In the last decade Latin America has moved toward integration and out of the US imperial orbit, while the US government has been tied down in its wars for oil in the Middle East. With the passing of the Bush regime, US policy-makers are again looking to this hemisphere and are moving aggressively to recover lost hegemony by upgrading military options and increasing covert and overt efforts to undermine Latin American and Caribbean democracies through the National Endowment for Democracy and US Agency for International Development.
It is time for the Latin America solidarity movement – in coordination with other movements — to examine its current strategies and develop new ones to support our partners in the South and to expose and oppose US government and corporate strategies to undermine Latin American and Caribbean sovereignty and its steps toward political and economic integration in the goal of a multi-polar world. SOA Watch is taking the first step in this necessary re-evaluation with its encuentro which will bring leaders of the bases in 15 Latin American countries and an equal number of US SOA Watch activists together in Venezuela in June to discuss strategies for closing the School of the Americas (renamed Western Hemisphere Initiative for Security Cooperation) and respond to US militarization.
In order to build a strong and successful movement to reverse our government’s dangerous militarism abroad and militarization of our own communities, it is necessary that we act, not just as the Latin America solidarity movement, but in unity with other movements that are fighting militarization of the borders, militarization of our police forces and the obscene share of our national wealth spent on the military industrial complex. The LASC will use its participation in the US Social Forum in Detroit, June 22-26 to begin the discussion and to build alliances.
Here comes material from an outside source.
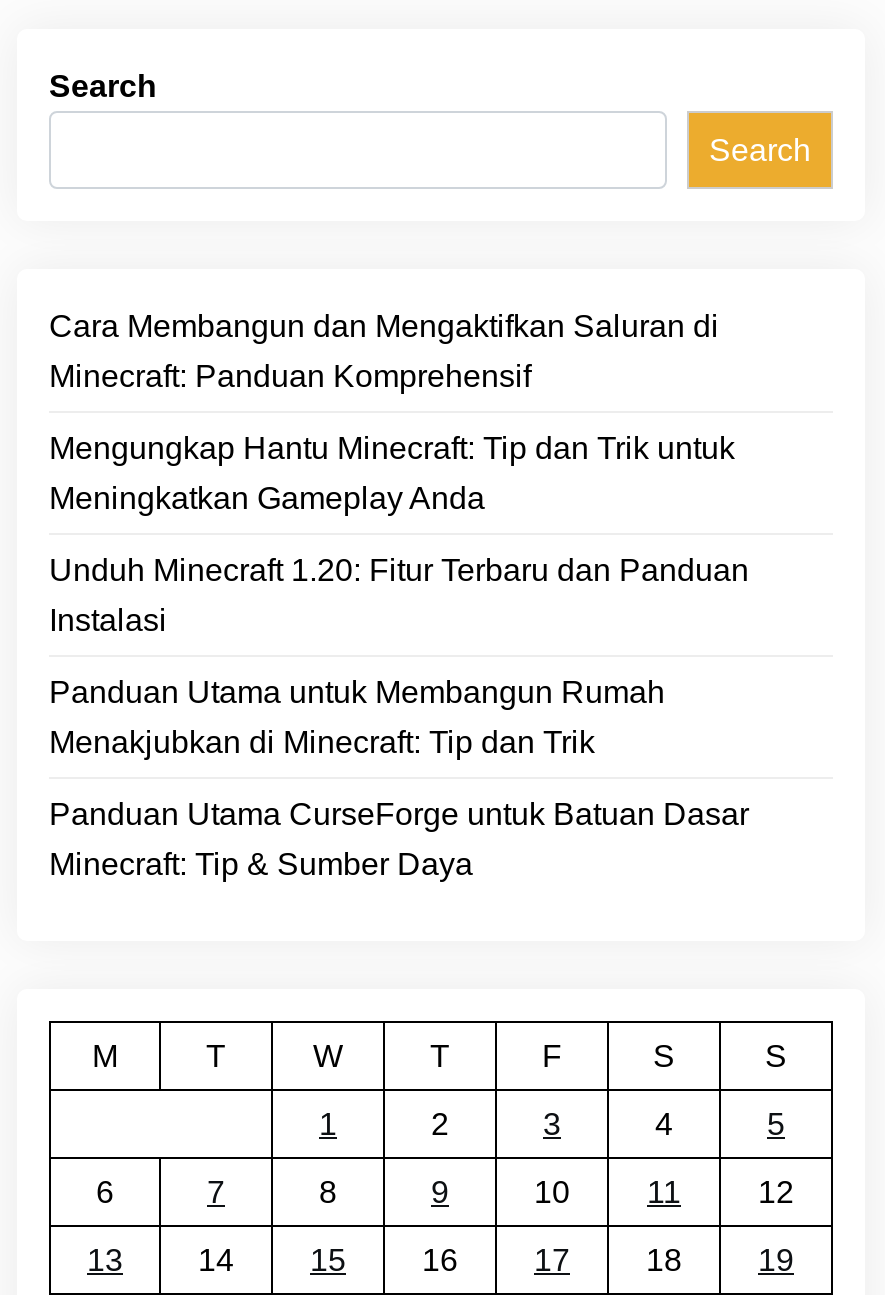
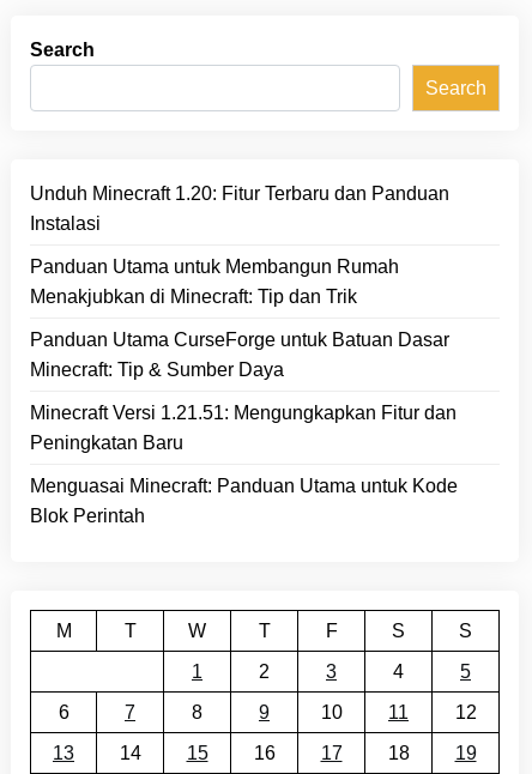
[49,309,735,515] Cara Membangun dan Mengaktifkan Saluran di | Minecraft: Panduan Komprehensif | Mengungkap Hantu Minecraft: Tip dan Trik untuk | Meningkatkan Gameplay Anda -> none
moved [49,553,749,881] -> [30,183,449,380]: Unduh Minecraft 1.20: Fitur Terbaru dan Panduan | Instalasi | Panduan Utama untuk Membangun Rumah | Menakjubkan di Minecraft: Tip dan Trik | Panduan Utama CurseForge untuk Batuan Dasar | Minecraft: Tip & Sumber Daya
none -> [30,402,458,526] Minecraft Versi 1.21.51: Mengungkapkan Fitur dan | Peningkatan Baru | Menguasai Minecraft: Panduan Utama untuk Kode | Blok Perintah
This is a call for all Latin America solidarity groups, whether or not currently members of the LASC, as well as all US community-based grassroots movements fighting militarization of our culture, to continue that effort in a one-day organizers’ strategy conference on November 18, 2010 in Columbus, GA the day prior to SOA Watch’s annual vigil at the gates of Ft. Benning.
The purpose of the conference will be to examine current and proposed strategies to oppose US militarism and anti-democracy campaigns and the militarization of our communities with the goal of coming out of the conference with movement-wide strategies and campaigns that we can take back to our organizations, bases, and communities. We will present many of the ideas raised in workshops and plenaries during the SOA Watch vigil and at a follow-up conference in the Spring of 2011. It is recognized that each participating organization, national and local, has its own mission and program. The objective of the LASC strategy conference would be to propose framework strategies and campaigns that inform, but do not supersede, the program priorities of individual organizations.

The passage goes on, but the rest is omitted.